Yesterday was Bonifacio Day. I will close this column with the remark mistakenly applied to the Philippine struggle for independence. Andres Bonifacio is made to appear as revolutionary while Jose Rizal a mere reformist. It is my opinion that Duterte carries both elements, however flawed in coping with political situation in the Philippines today.

Here is a historical quote: “Jose Rizal is part of the upper class, who created the idea of Filipino nationalism. He understood that Filipinos are further broken down into lineage, tribal, or familial ties. He is a visionary in a sense that he understood that there should be a need to create a Filipino nation, unbounded by geography and focused on national development.

He is also one of the advocates of education.

However, the main difference between Rizal and Bonifacio is that he advocates a peaceful separation of Spain from the Philippines, or if that is not possible, make the Philippines an autonomous region of Spain.

Andres Bonifacio is part of the lower class, who, unlike Rizal, advocated for a violent revolution. He understood the need for action, and though inspired by Rizal, disagreed with Rizal’s method of peaceful resolution and dialogue with the Spaniards. He is credited by many historians as the one who, even without outside support, conscripted tens of thousands of rebels for the eventual 1896 Philippine Revolution, which took years to quell.”

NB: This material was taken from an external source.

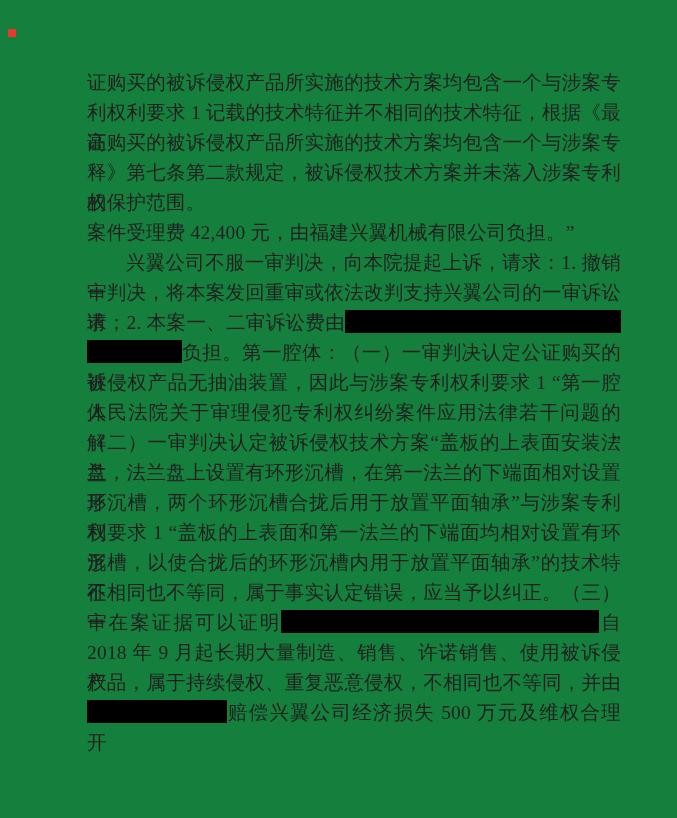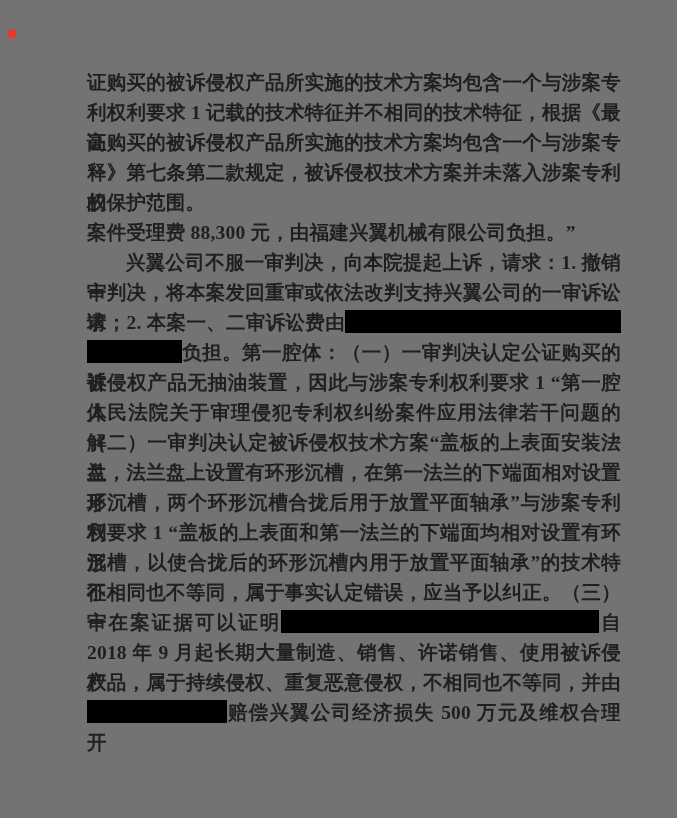"证购买的被诉侵权产品所实施的技术方案均包含一个与涉案专" div.page { background: #737373 -> #15803d; font-weight: bold -> none }
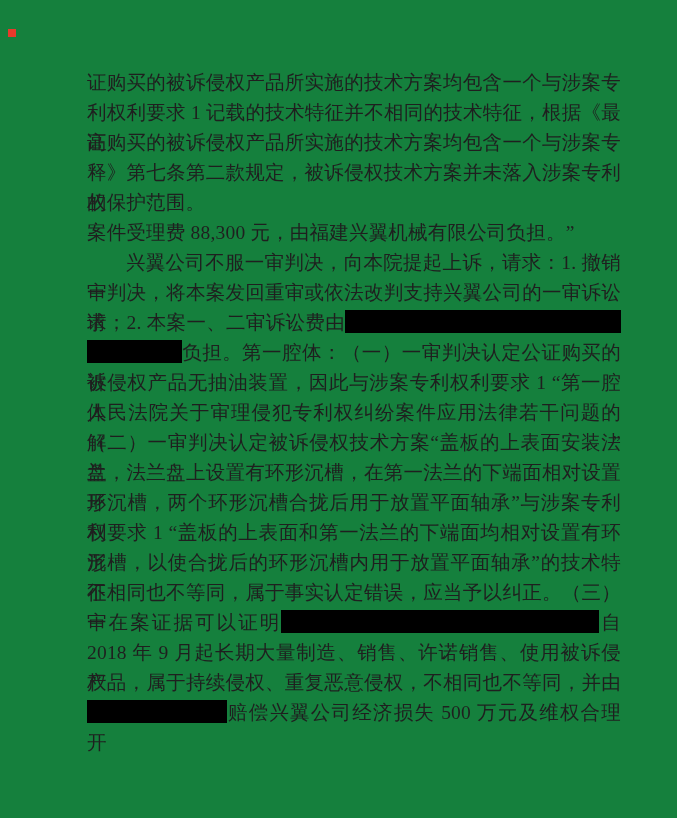"案件受理费 88,300 元，由福建兴翼机械有限公司负担。”" span { text: 88,300 -> 42,400 }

Each has a role to play provided if regulated properly. A good example is the issue on POGO which is earning billions to the envy of Duterte’s opposition and other countries who see a way to acquire funds needed by the Duterte’s program for the poor.

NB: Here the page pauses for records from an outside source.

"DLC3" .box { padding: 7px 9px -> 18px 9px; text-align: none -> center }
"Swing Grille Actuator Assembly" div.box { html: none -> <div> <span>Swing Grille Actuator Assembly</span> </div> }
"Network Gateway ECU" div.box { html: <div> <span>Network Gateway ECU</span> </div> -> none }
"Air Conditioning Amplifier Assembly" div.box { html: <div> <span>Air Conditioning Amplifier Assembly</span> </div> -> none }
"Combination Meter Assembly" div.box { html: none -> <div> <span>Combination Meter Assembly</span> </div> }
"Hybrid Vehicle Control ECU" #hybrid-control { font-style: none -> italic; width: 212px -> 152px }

Our main concern and to Duterte’s credit is to use these money from offshore funds to government projects for health centers and education projects for the poor. There are some glitzes but on the whole it is regulated taxation. The offshore gambling brings in funds from outside the Philippines as foreign investments.

Bonifacio’s Day was also Pagcor’s CEO, Andrea Domingo’s birthday. Congratulations to Andres... errrrr Andrea for keeping in mind – Pagcor’s aim we make the money that will fund the education and health needs of the poor. Who knows? There may be talented schoolchildren who can become our future Rizals and Bonifacios.

To followers of Quora debating website. I think it would be silly to debate why President Duterte continues to be popular. He is able to communicate his program for change and that includes both the rich and the poor.